* [HOW TO COMPLETE THIS TASK] Make an exact copy of the data below, leaving out every picture.

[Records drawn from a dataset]
--- START ---

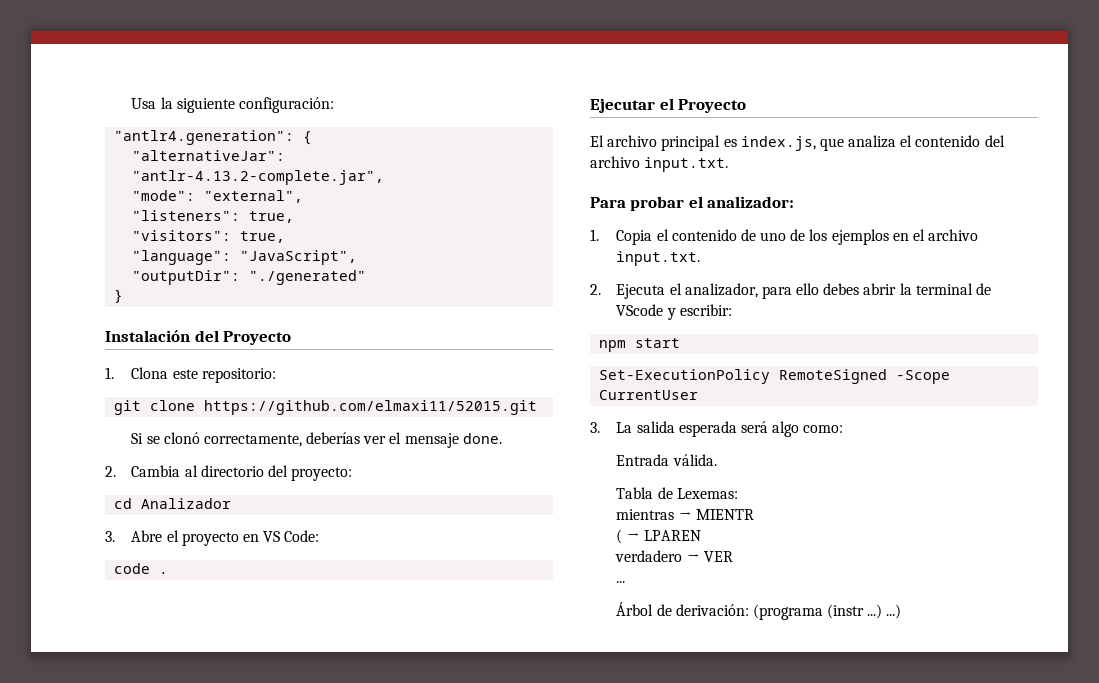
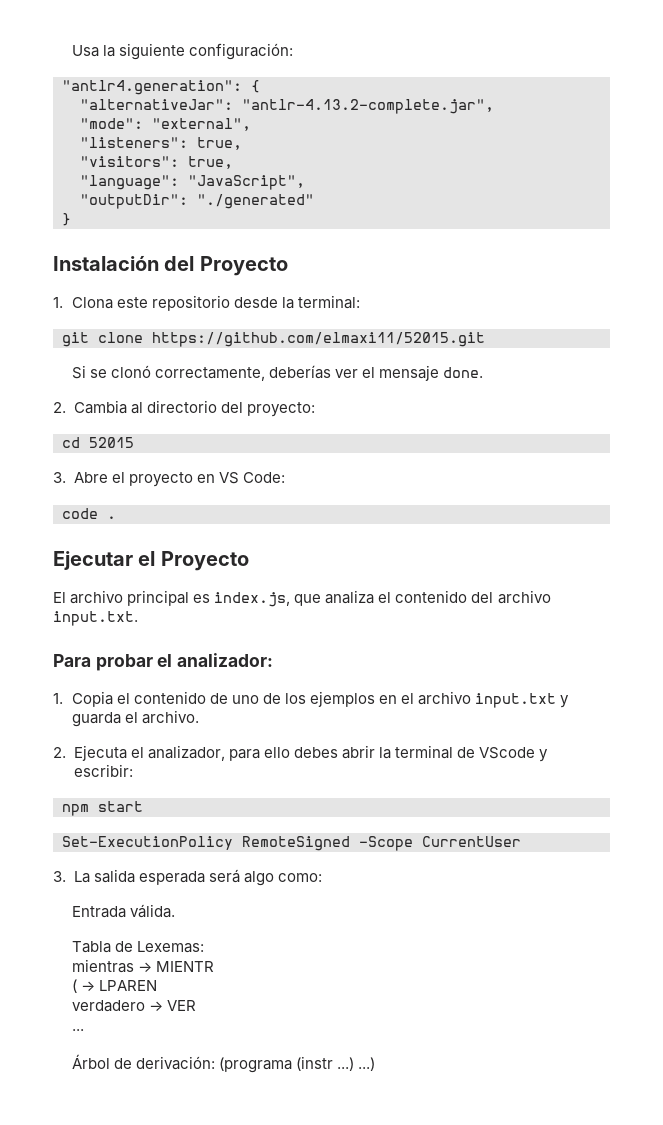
- 1. Clona este repositorio:
+ 1. Clona este repositorio desde la terminal:
- cd Analizador
+ cd 52015
- 1. Copia el contenido de uno de los ejemplos en el archivo input.txt.
+ 1. Copia el contenido de uno de los ejemplos en el archivo input.txt y guarda el archivo.

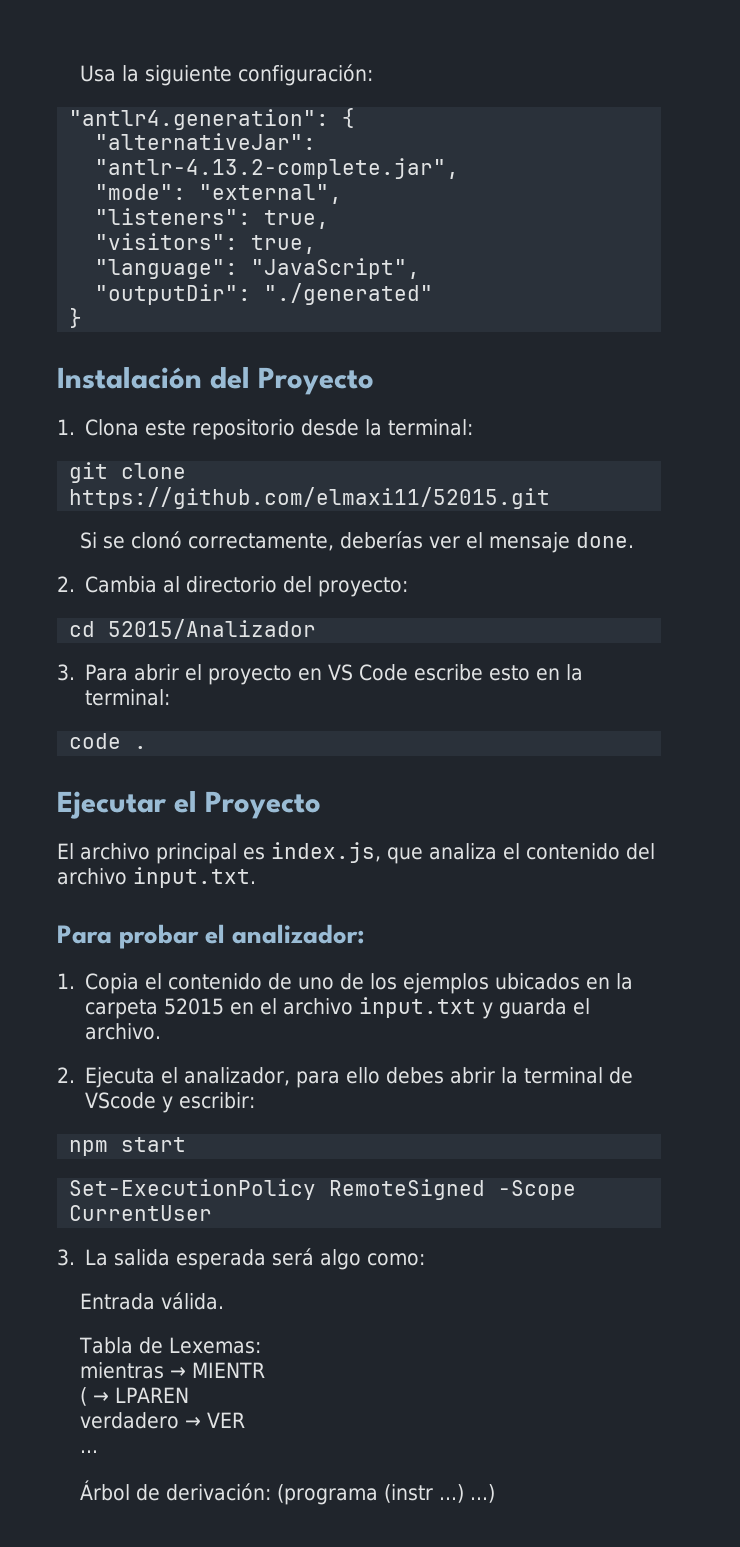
- cd 52015
- 3. Abre el proyecto en VS Code:
+ cd 52015/Analizador
+ 3. Para abrir el proyecto en VS Code escribe esto en la terminal:
- 1. Copia el contenido de uno de los ejemplos en el archivo input.txt y guarda el archivo.
+ 1. Copia el contenido de uno de los ejemplos ubicados en la carpeta 52015 en el archivo input.txt y guarda el archivo.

--- END ---

* [EXERCISE RESPONSE]
- 1. Clona este repositorio:
+ 1. Clona este repositorio desde la terminal:
- cd Analizador
+ cd 52015
- 1. Copia el contenido de uno de los ejemplos en el archivo input.txt.
+ 1. Copia el contenido de uno de los ejemplos en el archivo input.txt y guarda el archivo.

- cd 52015
- 3. Abre el proyecto en VS Code:
+ cd 52015/Analizador
+ 3. Para abrir el proyecto en VS Code escribe esto en la terminal:
- 1. Copia el contenido de uno de los ejemplos en el archivo input.txt y guarda el archivo.
+ 1. Copia el contenido de uno de los ejemplos ubicados en la carpeta 52015 en el archivo input.txt y guarda el archivo.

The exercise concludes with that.